For much of the young NHL season, the Vancouver Canucks have felt the Maple Leafs' pain.
More often than not, goaltender Roberto Luongo has played like Toronto counterpart Vesa Toskala. And like their Canadian rivals, the Canucks have had their share of injury woes and goal-scoring issues.
But unlike the Leafs, who kick off a five-game road trip at General Motors Place on Saturday (CBC, CBCSports.ca, 7 p.m. ET), Vancouver offered its fans a glimmer of hope this week with a strong effort in Wednesday's comeback win over the Chicago Blackhawks.
"We got a power-play goal at a very important time and we were able to make the other team pay for a turnover, which we haven't done enough so far this season," Vancouver head coach Alain Vigneault told reporters Friday.
But before Canucks fans get too excited, the mood changed somewhat on Friday with news that Pavol Demitra will be out indefinitely after having his shoulder scoped. The veteran centre had two tears repaired on his rotator cuff in May.
"In the last three weeks he hit a wall and the range of motion wasn't there," said Vigneault, who is also looking for someone to step up in the absence of top-six forward Daniel Sedin, out another month with a broken left foot.
Defenceman Mathieu Schneider, also recovering from a torn rotator cuff, could return Sunday against Edmonton, while centre Rick Rypien (groin) is day-to-day. Blue-liner Sami Salo (sprained right MCL) and winger Jannik Hansen (right hand) are on injured reserve.
The new speed line of Mason Raymond, Ryan Kesler and Michael Grabner has looked good, with the latter scoring the game-tying goal in Chicago.
But Raymond has just three goals in his past 45 regular-season games and Kyle Wellwood has one assist in nine outings.
"We need some guys to have breakout seasons," Vigneault said, without naming names. "They are getting ice time, they are getting a bigger role and they need to do it for us. That is how we are going to be successful."
The Canucks are 12th in the Western Conference but could reach the .500 mark at 5-5 for the first time this season with a win.
Toronto, meanwhile, has yet to taste victory this season, going 0-6-1 to match the worst start in franchise history. In 1990, the Maple Leafs had six losses and a tie before downing Chicago.
With a week off following last Saturday's 4-1 setback to the New York Rangers, head coach Ron Wilson had his players alternate between hard and light workouts that included three-on-three play on shortened ice to emphasize badly lacking physical play. There was also a Halloween dinner.
"It's hard for people to understand when you haven't won a game that we're trying to have some fun," said the coach, who recently had his charges play dodgeball. "Letting guys relax a little and compete at the same time and get a good workout in is exactly what the doctor ordered."
Toronto, the lone NHL team without a victory, ranks last in goals against, allowing 4.57 per start, and 30th in the 30-team loop in penalty-kill efficiency, at 60.7 per cent.

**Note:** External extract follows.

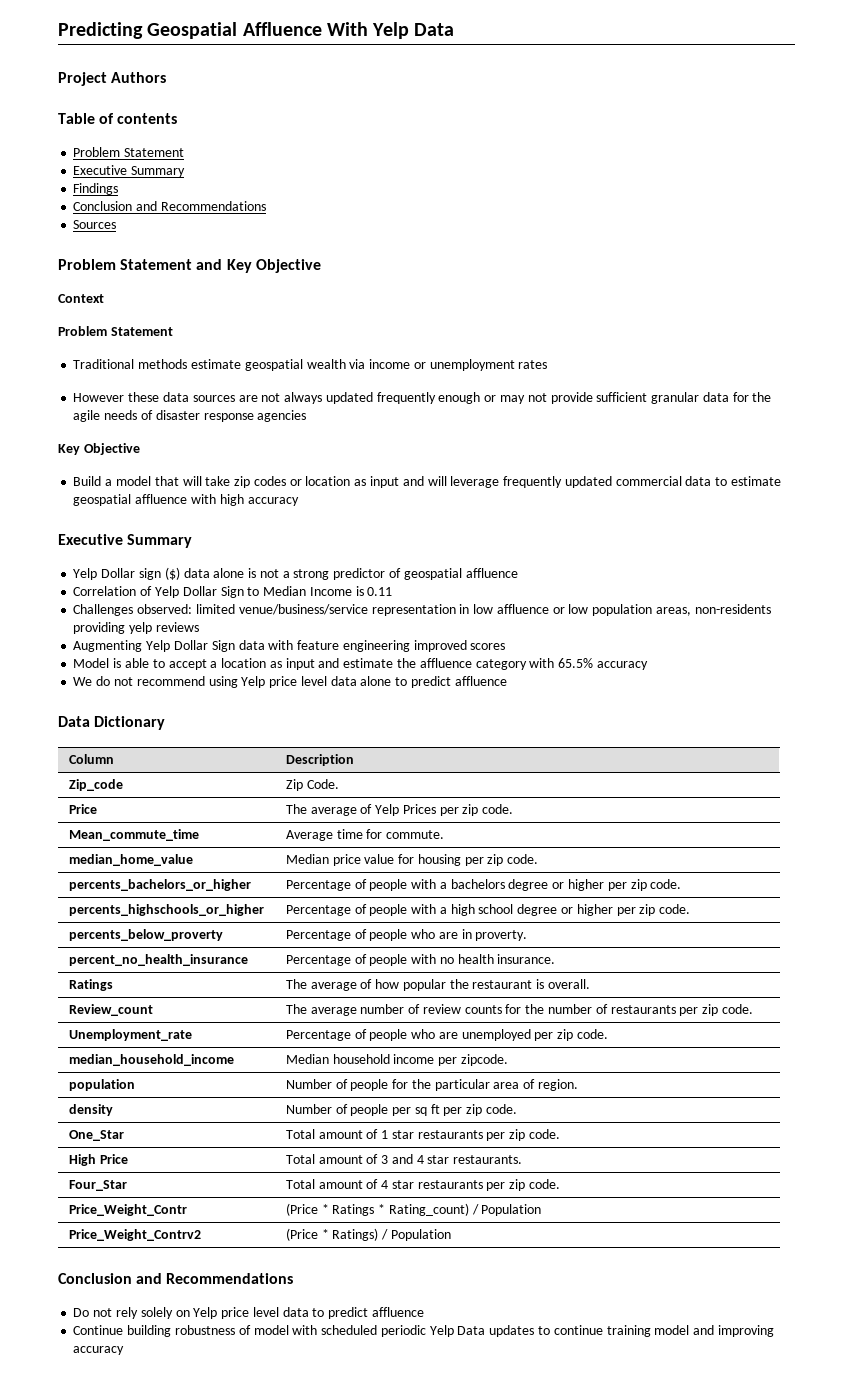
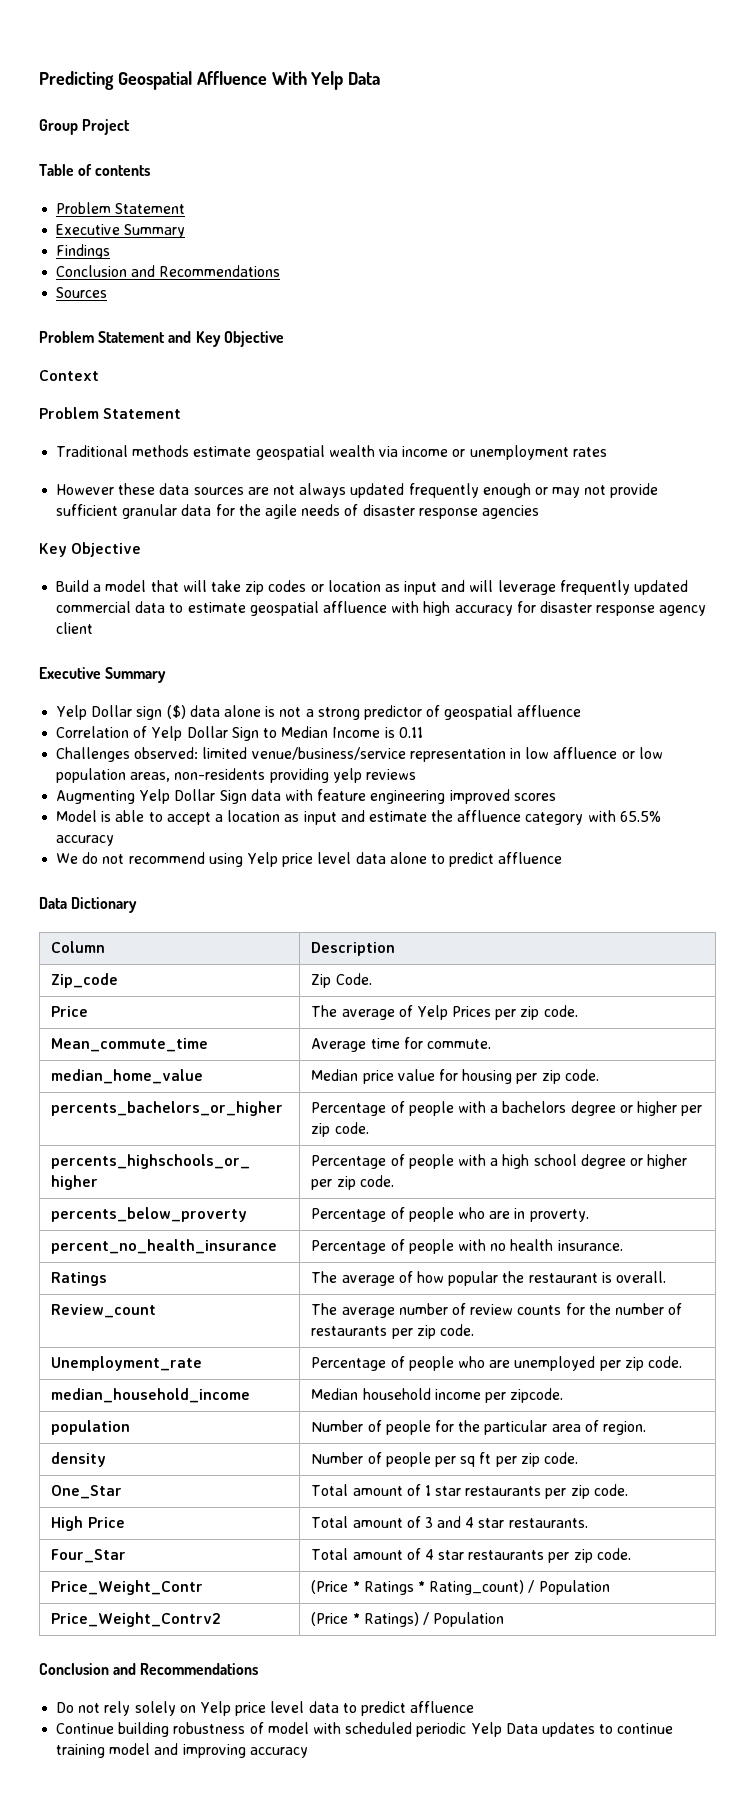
(455, 29) none -> [39,119,78,135] Group
[111,72,167,83] Authors -> (131, 127) none
(299, 501) none -> [516,601,707,616] [56,622,94,634] for disaster response agency client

The Leafs also will be forced to start their third-string goalie, Joey MacDonald, for a third consecutive game as Toskala and backup Jonas Gustavsson remain on IR with knee and groin injuries, respectively. Gustavsson, out since Oct. 6, could return as early as Monday in Anaheim.
MacDonald, though, fared well in his last duel with Luongo, winning 2-1 in a shootout last Nov. 17 as a member of the New York Islanders.

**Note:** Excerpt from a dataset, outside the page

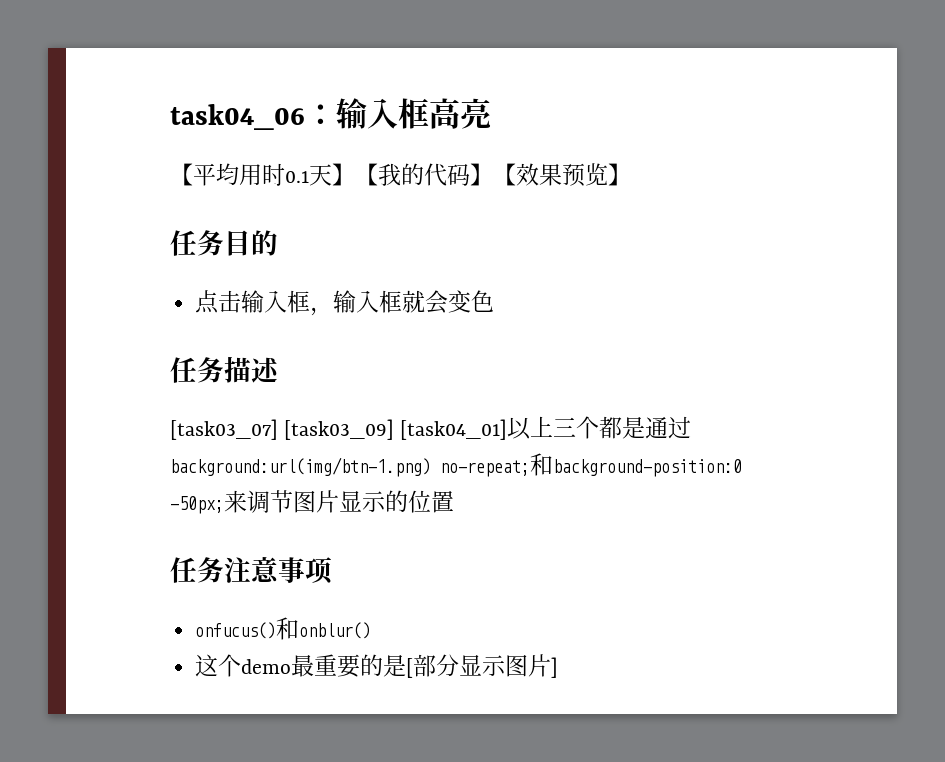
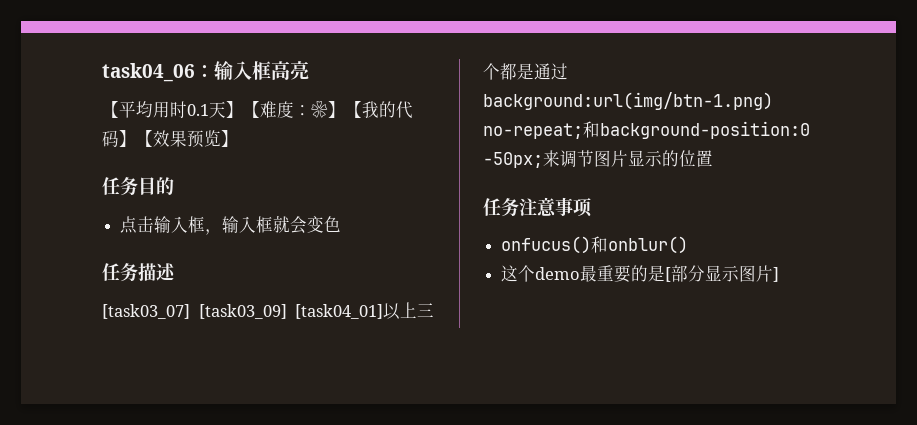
(378, 174) none -> [260,101,362,118] 难度：❀】【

"He's starting to find his form and we've got to get traffic in front of him," said Wilson of Luongo, who sports an uncharacteristic 3.07 goals-against average and .881 save percentage this season in nine contests.
Vancouver defeated the Leafs twice last season, including a 4-2 decision at GM Place on Nov. 15.
"I think it will probably be our toughest contest of the year," said Kesler, third in Canucks scoring with three goals and eight points in nine games. "It's a [Toronto] team that is very motivated and is going to be working extremely hard."